Maximize experiments, minimize variables

I have been pondering how to foster long-term technical and organizational innovation alongside high-pressure demands for short-term Product work. There are plenty of was our business can be experimenting, but I am specifically talking about technical innovation. I came across this Bezos quote that resonated with me:

“What you want to do as a company is maximize the number of experiments you can do per unit of time”

I can’t actually find where I got that quote, but can track down this other Bezos quote on experimentation:

If you double the number of experiments you do per year, you’re going to double your inventiveness.

Why experiment?

At the confluence of the scientific method and engineering R&D, it can be confusing what the goal of experimentation is. A priori, successful experiments seem desirable than unsuccessful experiments (almost tautologically so). We might typically envision an R&D success as a viable prototype. A scientific success is really just a conclusive result. When doing engineering work, we are tempted to think of success as a viable prototype, when really a conclusive result is just as valuable. Experiment. Fail fast. Iterate.

Strategically Enabling Experimentation

On a strategic level, simply maximizing for total number of experiments and accepting failure are critical. This might be R&D projects, hack-days, spikes with new technologies, somewhat riskier decisions to use new technologies on real projects, etc. Given that tech companies are constantly pushing the envelope and inventing new products, at some level experimentation (and it’s associated risk) is baked into what we do.

Tactically Enabling Experimentation

If there is room to experiment and room to fail, and an understanding of the goal of experimentation is to prove hypotheses, the next goal is to run good experiments. Running good experiments includes clearly defining your hypothesis and limiting your variables. While sometimes it may be necessary to radically do things differently, regularly engaging in poorly-conceived experiments will bring chaos to your organization and reduce the likelihood of any real learning. If you can’t state your hypothesis clearly, odds are you’re not running a good experiment, and are risking the very learnings you are hoping for. Muddy hypotheses can engender experiments that don’t have a clear result, or worse, confuse the communication so different people are expecting different results.

Poorly-planned experiment: Hardware in a cloud world

After running successfully in the cloud for two years, we experienced some significant downtime due to failures of software-defined-networking (oddly enough, we were actually serving the .com website for the company who’s SDN hardware fell-over). Not enough downtime to lose customers, but enough to get emotions going.

After the incident, and much action-biased discussion, we ended up provisioning a rack of 20 co-located hardware servers alongside our 200 cloud servers. At that point, we struggled to communicate the specific hypothesis of our experimentation with hardware. We thought it would be more stable on the network, we knew it would be more performant that the cloud servers at that point, and we knew it would have a significantly different cost profile. We did not know which we were optimizing for.

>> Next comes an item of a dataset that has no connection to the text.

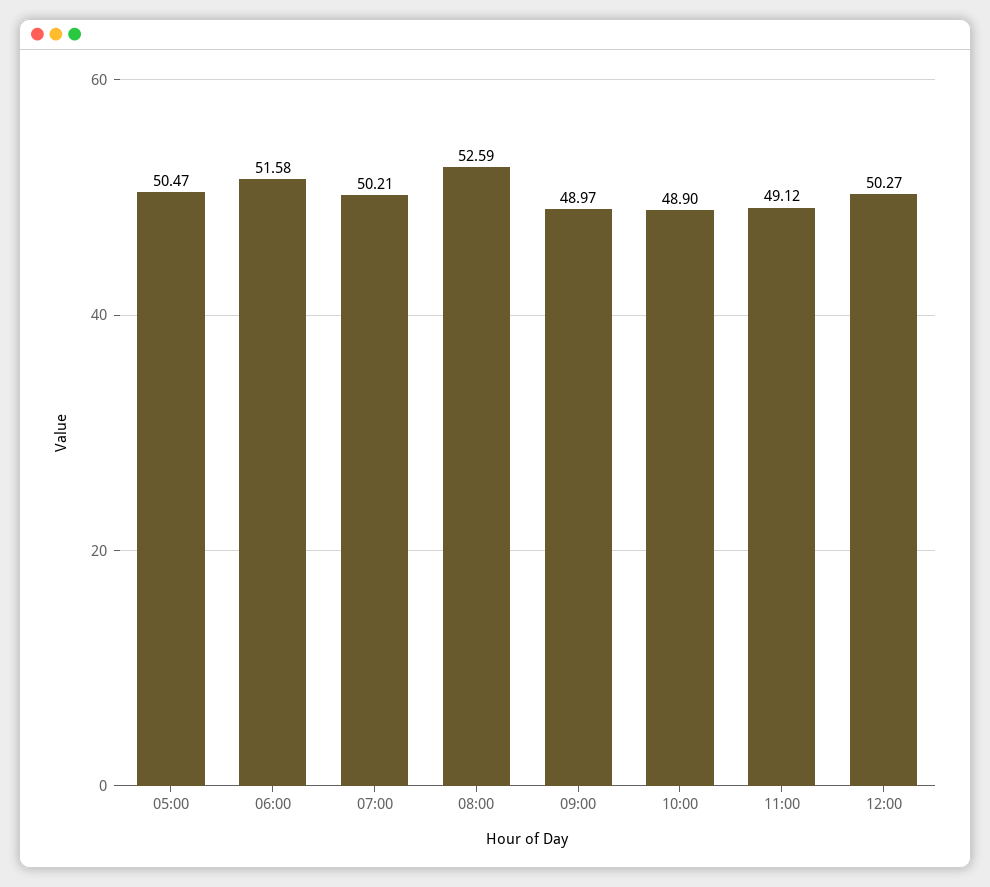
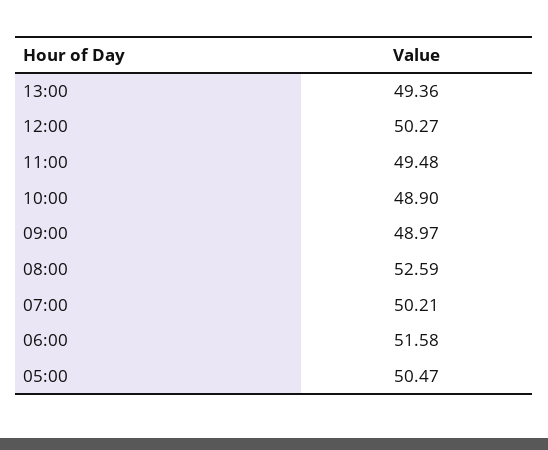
11:00: 49.12 -> 49.48
13:00: none -> 49.36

Sometimes the real world is messy, and it’s not possible to isolate different variables. In these situations, it’s critical to define the hypothesis, not because of abstract veneration of the scientific method, but because otherwise the goals and objectives will be lost in communication.

So, we ran hardware for a while. It was faster, about as stable, a little less pricey, and hugely distracting. It was distracting to set up a different VPN and console access. It was distracting to write two wiki page playbooks for cloud and colo, and worse, it was distracting because it confused the message and vision of our technology.

A year later, hardware is going, the cloud server pricing is radically different, the cloud hardware was vastly upgraded. It’s hard to say it totally wasn’t worth it, but at best we could call it “strategic diversification with an accepted overhead”. But, really, it feels like an expensive experiment.